In his book, "Mere Christianity," C.S. Lewis put forth a very thoughtful defense of the Christian faith. If he wanted to silence his opponents, he may have done that even before he started. He said he’d never heard a non-Christian admit to the defect of pride ("the utmost evil"). Aside from the irony of being proud that only Christians confess to pride, his pretense that they are unique in this regard reveals the vacuum in which he operated. I’ve heard confessions of pride from non-Christians, and will readily confess to it myself. But Lewis may have cut off any real dialogue by presuming at the outset to have the answer. For the sake of certainty, he traded away the opportunity to learn from his detractors.
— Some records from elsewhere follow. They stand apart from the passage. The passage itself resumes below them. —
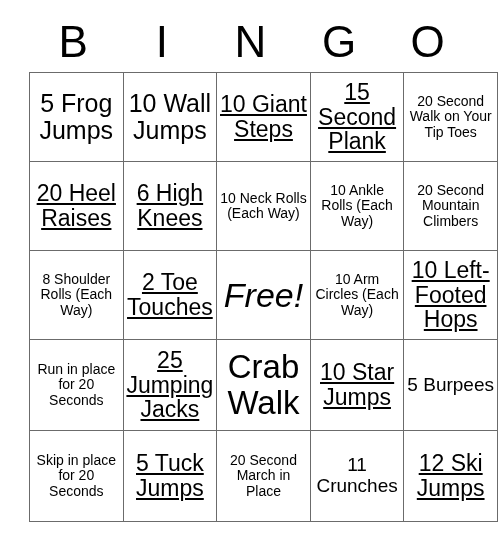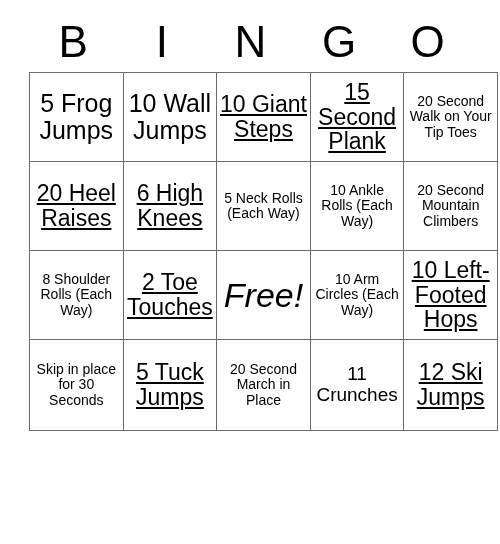--- a/index.html
+++ b/index.html
@@ -98,7 +98,7 @@
       <tr class="r2">
         <td class="fs-md">20 Heel Raises</td>
         <td class="fs-md">6 High Knees</td>
-        <td class="fs-xs">5 Neck Rolls (Each Way)</td>
+        <td class="fs-xs">10 Neck Rolls (Each Way)</td>
         <td class="fs-xs">10 Ankle Rolls (Each Way)</td>
         <td class="fs-xs">20 Second Mountain Climbers</td>
       </tr>

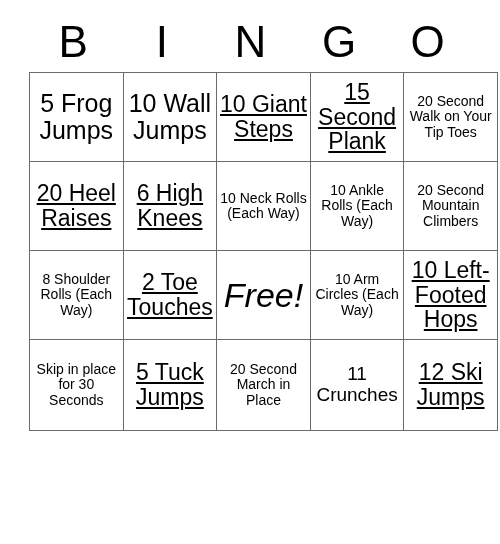--- a/index.html
+++ b/index.html
@@ -109,6 +109,13 @@
         <td class="fs-xs">10 Arm Circles (Each Way)</td>
         <td class="fs-md">10 Left-Footed Hops</td>
       </tr>
+      <tr class="r4">
+        <td class="fs-xs">Run in place for 20 Seconds</td>
+        <td class="fs-md">25 Jumping Jacks</td>
+        <td class="fs-xl">Crab Walk</td>
+        <td class="fs-md">10 Star Jumps</td>
+        <td class="fs-sm">5 Burpees</td>
+      </tr>
       <tr class="r5">
         <td class="fs-xs">Skip in place for 30 Seconds</td>
         <td class="fs-md">5 Tuck Jumps</td>

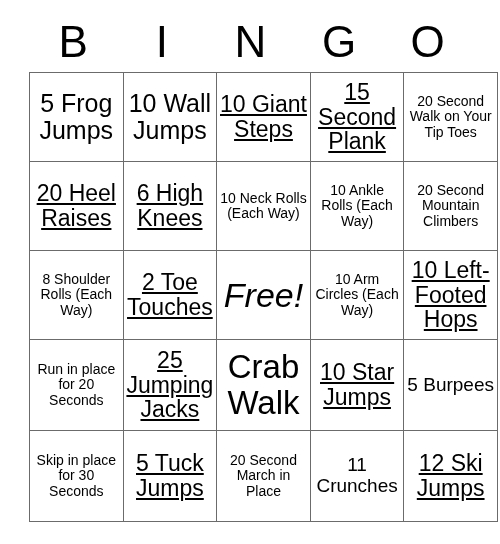--- a/index.html
+++ b/index.html
@@ -117,7 +117,7 @@
         <td class="fs-sm">5 Burpees</td>
       </tr>
       <tr class="r5">
-        <td class="fs-xs">Skip in place for 30 Seconds</td>
+        <td class="fs-xs">Skip in place for 20 Seconds</td>
         <td class="fs-md">5 Tuck Jumps</td>
         <td class="fs-xs">20 Second March in Place</td>
         <td class="fs-sm">11 Crunches</td>

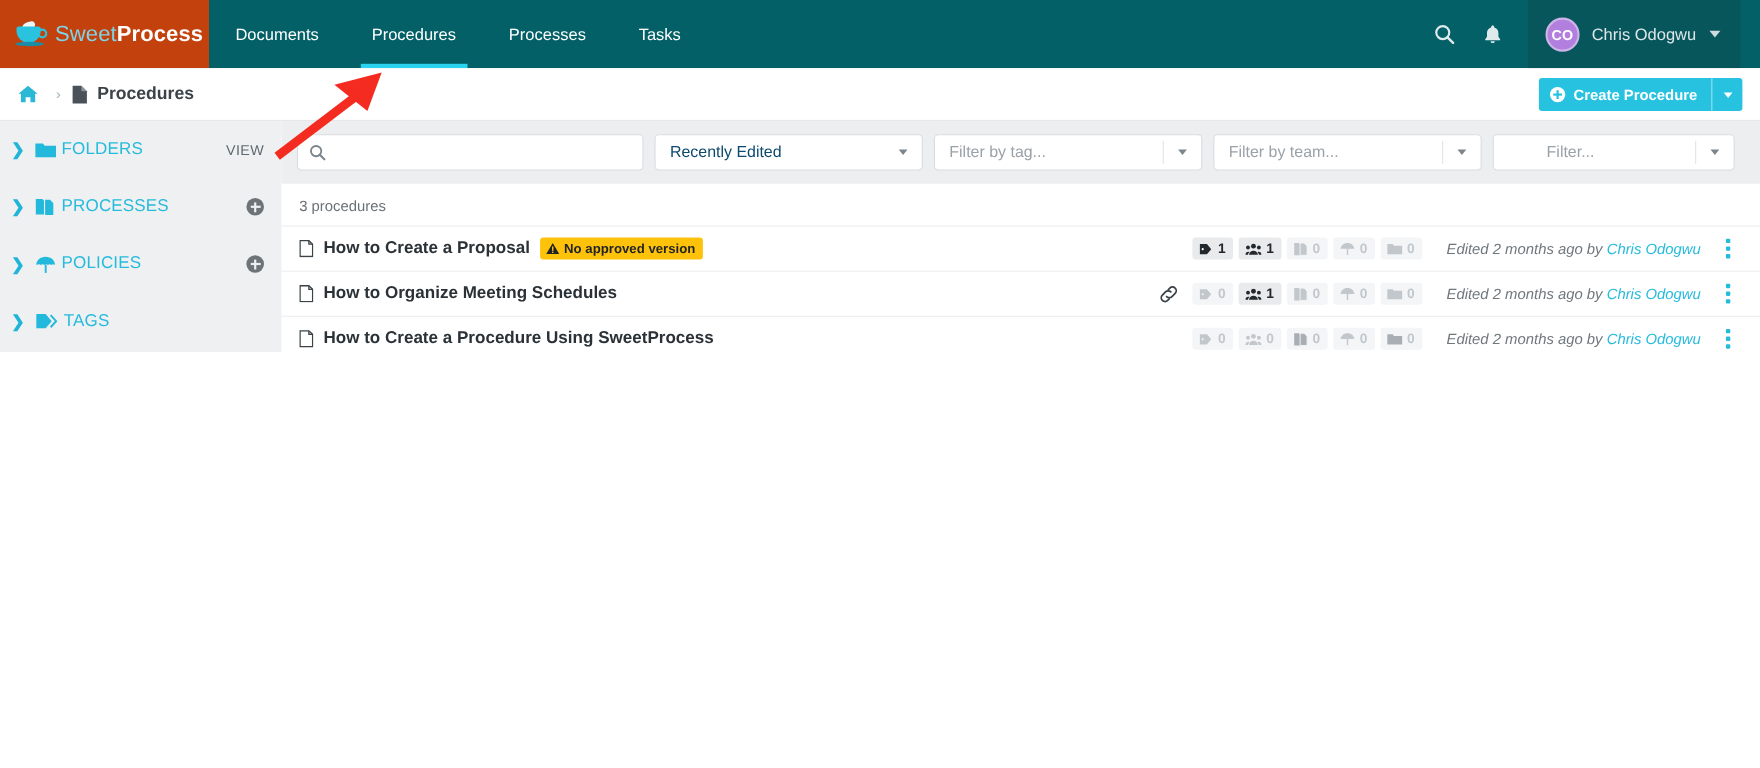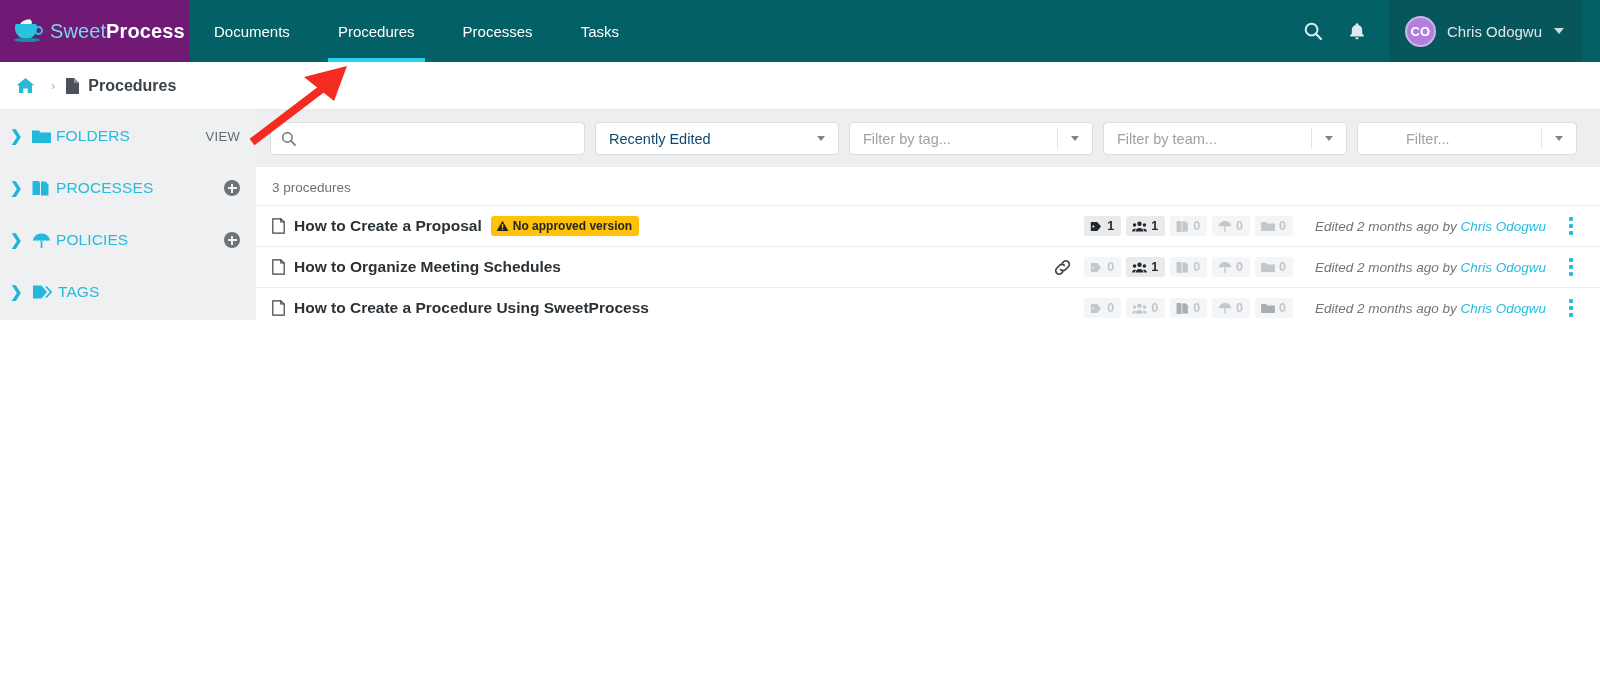--- a/index.html
+++ b/index.html
@@ -19,7 +19,7 @@
   }
   .logo-block {
     width: 190px; height: 62px;
-    background: #701a75;
+    background: #c2410c;
     display: flex; align-items: center; padding-left: 14px;
     flex: 0 0 190px;
   }

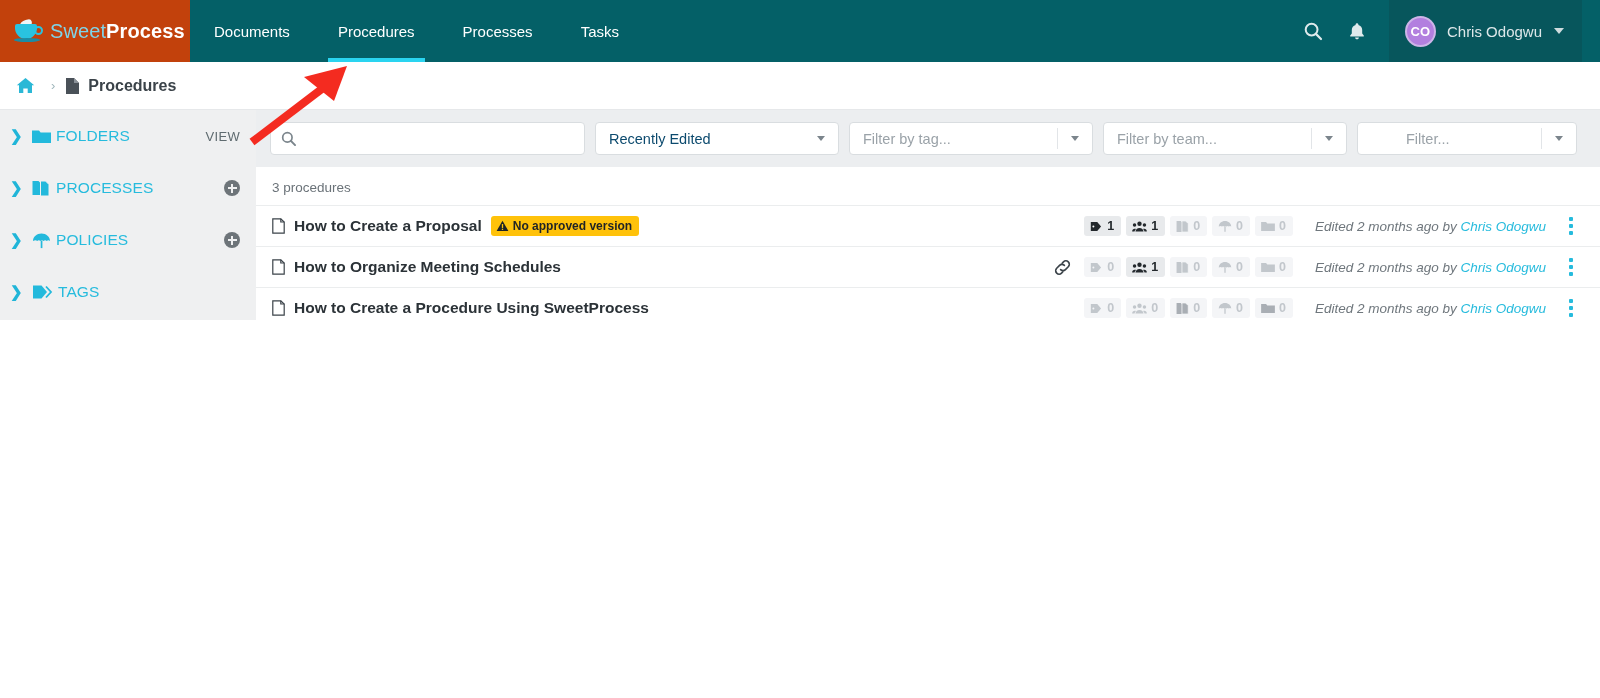--- a/index.html
+++ b/index.html
@@ -336,6 +336,15 @@
     <span class="crumb-label">Procedures</span>
   </div>
 
+  <div class="create-btn-wrap">
+    <button class="create-btn">
+      <span class="plus-circle"></span>
+      <span>Create Procedure</span>
+    </button>
+    <div class="create-split">
+      <span class="caret-white"></span>
+    </div>
+  </div>
 </div>
 
 <div class="sidebar">

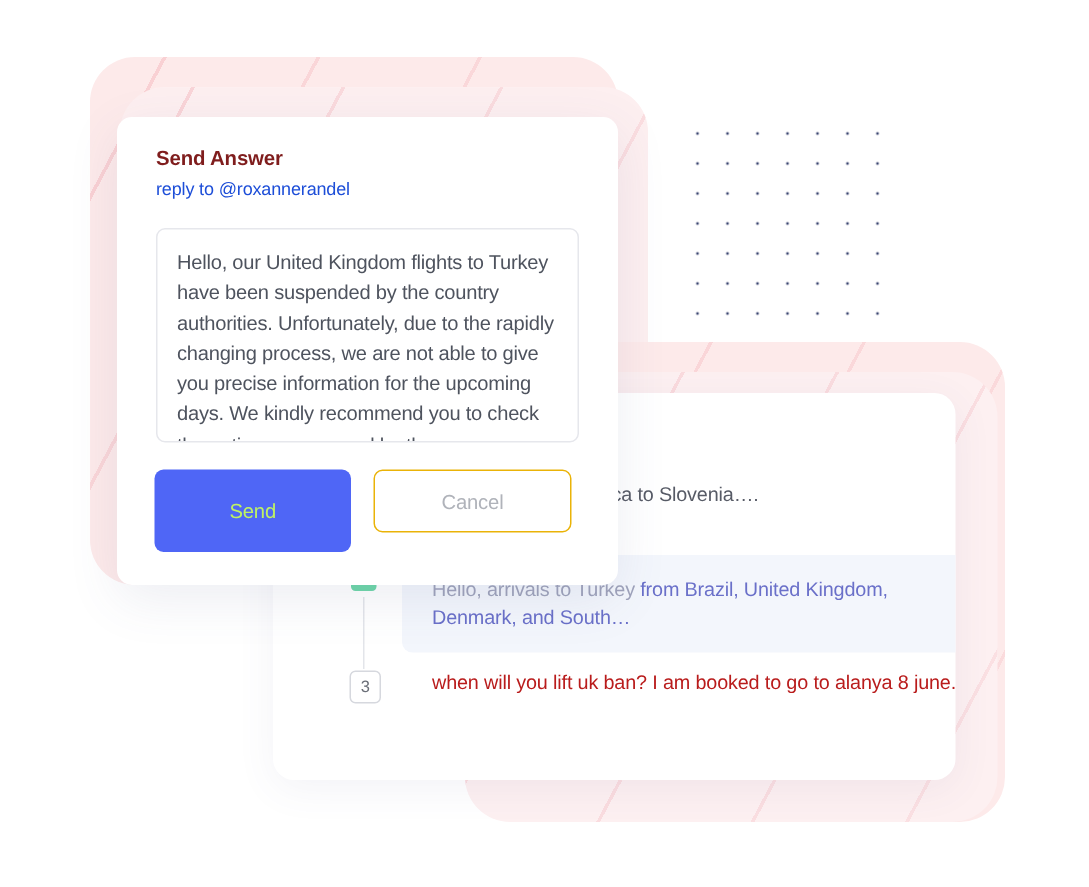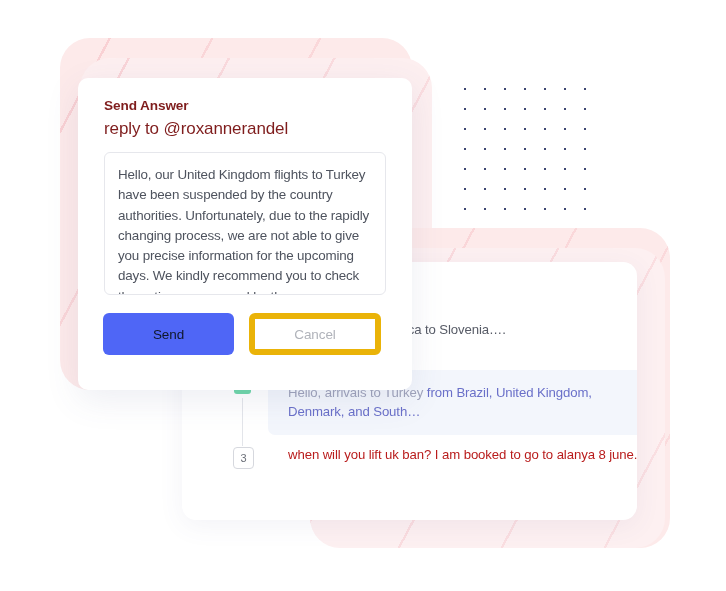--- a/index.html
+++ b/index.html
@@ -180,8 +180,8 @@
     position: absolute;
     left: 26px;
     top: 41px;
-    font-size: 17px;
-    color: #7f1d1d;
+    font-size: 12px;
+    color: #1d4ed8;
     letter-spacing: -0.1px;
   }
 

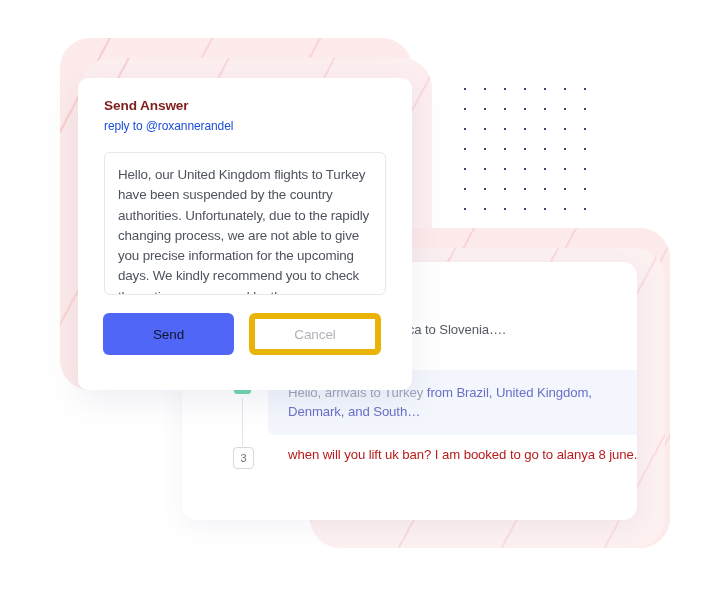--- a/index.html
+++ b/index.html
@@ -223,9 +223,9 @@
     left: 25px;
     top: 235px;
     width: 131px;
-    height: 42px;
+    height: 55px;
     background: #4f66f6;
-    color: #0f172a;
+    color: #bef264;
     border: none;
   }
 

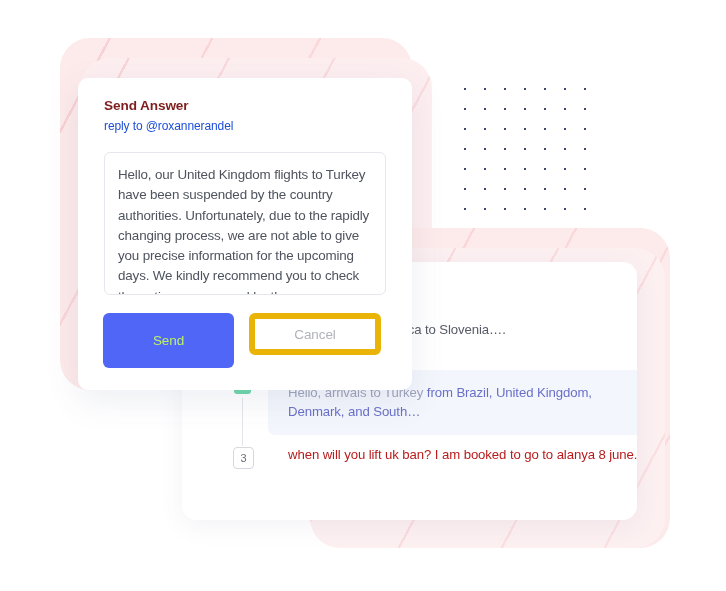--- a/index.html
+++ b/index.html
@@ -236,7 +236,7 @@
     height: 42px;
     background: #ffffff;
     color: #b0b3ba;
-    border: 6px solid #eab308;
+    border: 1px solid #eab308;
   }
 </style>
 </head>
Richard Dawkins, at the opposite pole from Lewis (but equally sure of himself), likens religious faith to delusion. He uses his considerable intellect to bludgeon those who disagree. How many minds do you think he changed? Like Lewis and Harris, he starts with a well-crafted, rational argument, but then overshoots by attacking the character and inflating the threat of his opposition. Reason makes a wonderful probe, but when it turns into a weapon we forget that we’re hunting the truth, not each other.

Born-again Christian Francis Collins, director of the Human Genome Project, narrowly escaped this trap. In referring to agnosticism as a "cop out," he crossed the line between reason and judgment. But when challenged by an agnostic writer who expressed dissatisfaction with the current answers to life’s "ultimate mysteries," Collins softened. "I went through a phase when I was a casual agnostic, and I am perhaps too quick to assume that others have no more depth than I did." This earnest exchange surely broadened the viewpoints of both men.

In conclusion I return to the allegations of Sam Harris. He lends a vital voice to our outrage at the Muslim fanatics who authored 911, and the right-wing Christians who would appropriate our government. But he portrays a machine-like thought process whereby "Either we have valid reasons for what we believe or we do not." His message to the faithful is, "I do and you do not." Does this sound familiar? Channing characterized the religious extremist as an "idolater of his own distinguishing opinions, shutting his eyes on the virtues and his ears on the arguments of his opponents, arrogating all excellence…and all saving power to his own creed."

Harris ridicules faith as a license "to keep believing when reasons fail." But isn’t his writing an exercise in faith? What evidence does he have that he (or an army of skeptics) can persuade Christians to surrender a mythology that has survived the darkest and the brightest centuries of human inquiry?

I propose a different faith, equally untenable but grounded in humanism. I cannot accept intolerance as the answer to fundamentalism, even when it masquerades as integrity. The faith I propose matches reason with humanitarian principles that reason cannot prove. It honors any belief system that inspires upright and compassionate living. It trusts that a humble appeal to reason will resonate with people of other religions and cultures. I must believe they will rise to their potential for goodness – on wings of faith and reason – unless my own arrogance holds them down.